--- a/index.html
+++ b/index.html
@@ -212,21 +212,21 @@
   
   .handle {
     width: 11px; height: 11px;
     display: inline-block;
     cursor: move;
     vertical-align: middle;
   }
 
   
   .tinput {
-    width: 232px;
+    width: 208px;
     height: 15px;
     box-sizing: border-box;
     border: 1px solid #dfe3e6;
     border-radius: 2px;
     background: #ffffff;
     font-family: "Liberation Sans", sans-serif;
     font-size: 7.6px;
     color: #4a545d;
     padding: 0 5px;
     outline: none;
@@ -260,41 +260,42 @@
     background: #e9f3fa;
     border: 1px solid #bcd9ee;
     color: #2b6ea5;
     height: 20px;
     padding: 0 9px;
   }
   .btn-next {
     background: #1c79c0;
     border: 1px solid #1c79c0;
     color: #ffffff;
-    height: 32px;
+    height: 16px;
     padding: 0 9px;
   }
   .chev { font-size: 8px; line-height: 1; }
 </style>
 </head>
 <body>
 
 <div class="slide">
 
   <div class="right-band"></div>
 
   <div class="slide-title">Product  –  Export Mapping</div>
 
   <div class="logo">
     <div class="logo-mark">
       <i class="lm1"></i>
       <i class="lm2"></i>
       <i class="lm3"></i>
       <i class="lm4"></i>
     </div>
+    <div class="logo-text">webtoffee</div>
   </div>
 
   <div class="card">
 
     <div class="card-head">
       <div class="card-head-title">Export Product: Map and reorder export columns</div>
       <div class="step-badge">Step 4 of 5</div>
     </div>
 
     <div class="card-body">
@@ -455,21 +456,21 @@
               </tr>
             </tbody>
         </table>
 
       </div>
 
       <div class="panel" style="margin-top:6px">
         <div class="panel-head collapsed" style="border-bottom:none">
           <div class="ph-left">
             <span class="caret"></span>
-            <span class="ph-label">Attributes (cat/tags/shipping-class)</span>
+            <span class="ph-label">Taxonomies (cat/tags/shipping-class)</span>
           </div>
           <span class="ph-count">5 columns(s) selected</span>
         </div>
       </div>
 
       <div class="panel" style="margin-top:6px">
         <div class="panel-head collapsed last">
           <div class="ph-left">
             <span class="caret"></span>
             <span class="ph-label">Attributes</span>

--

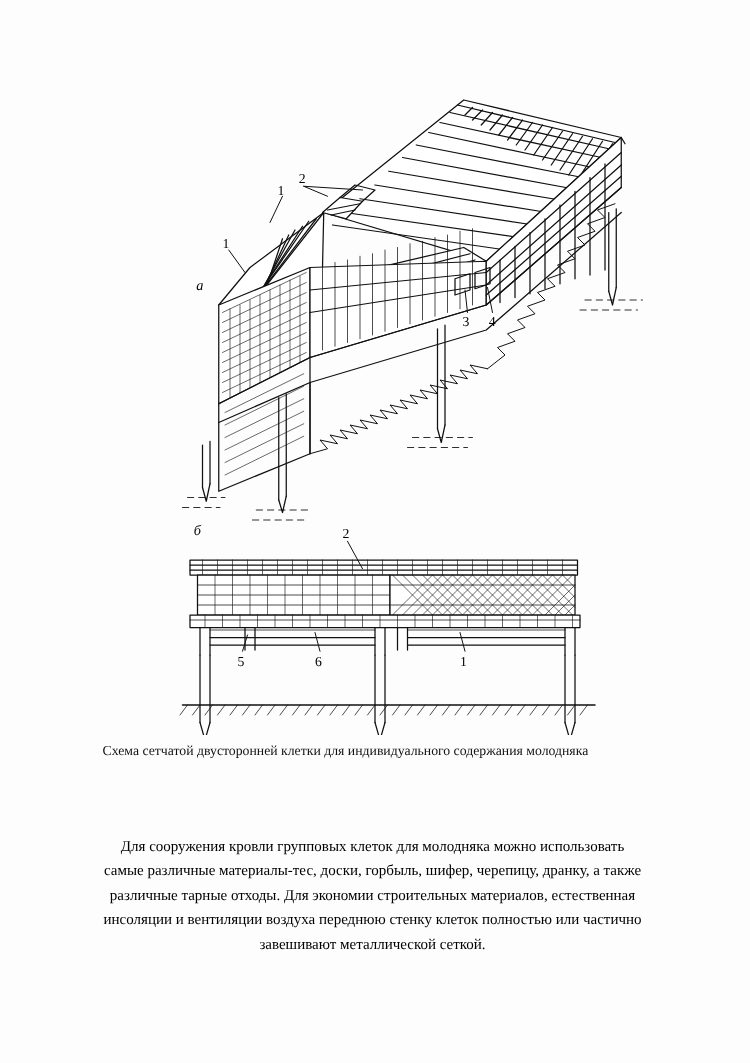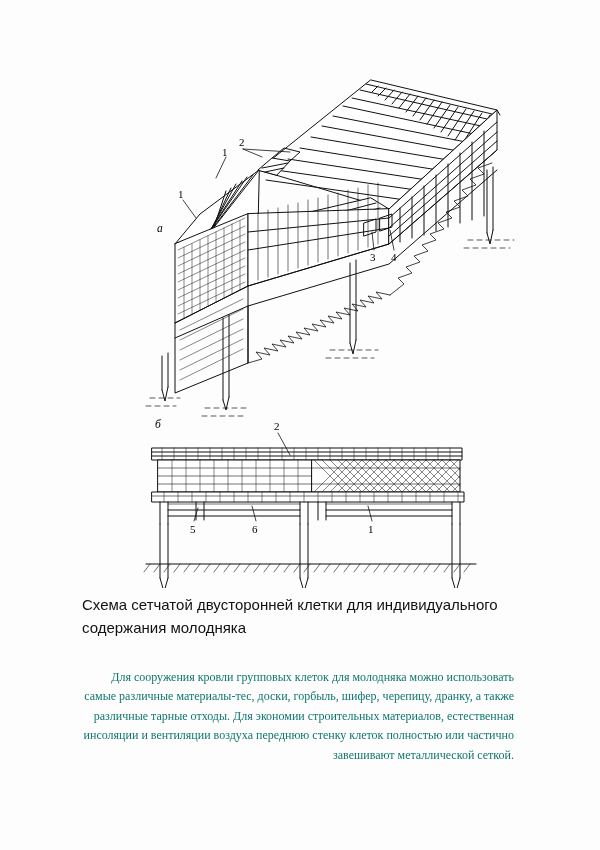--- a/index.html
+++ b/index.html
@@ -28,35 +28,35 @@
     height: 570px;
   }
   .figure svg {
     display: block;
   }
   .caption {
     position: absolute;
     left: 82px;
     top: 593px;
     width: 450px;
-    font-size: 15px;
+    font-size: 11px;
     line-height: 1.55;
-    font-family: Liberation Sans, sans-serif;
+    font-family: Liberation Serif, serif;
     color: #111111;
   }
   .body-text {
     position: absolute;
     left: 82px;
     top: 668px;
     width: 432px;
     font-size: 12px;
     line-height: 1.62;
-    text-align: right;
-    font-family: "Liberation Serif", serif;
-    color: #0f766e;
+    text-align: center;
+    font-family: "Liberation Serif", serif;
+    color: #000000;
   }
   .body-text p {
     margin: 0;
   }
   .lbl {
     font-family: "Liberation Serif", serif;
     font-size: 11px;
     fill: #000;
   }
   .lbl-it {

* [Work item] Throughout the material above, find every line holding "Attributes" and copy it.

* [Answer to this problem]
-            <span class="ph-label">Attributes (cat/tags/shipping-class)</span>
             <span class="ph-label">Attributes</span>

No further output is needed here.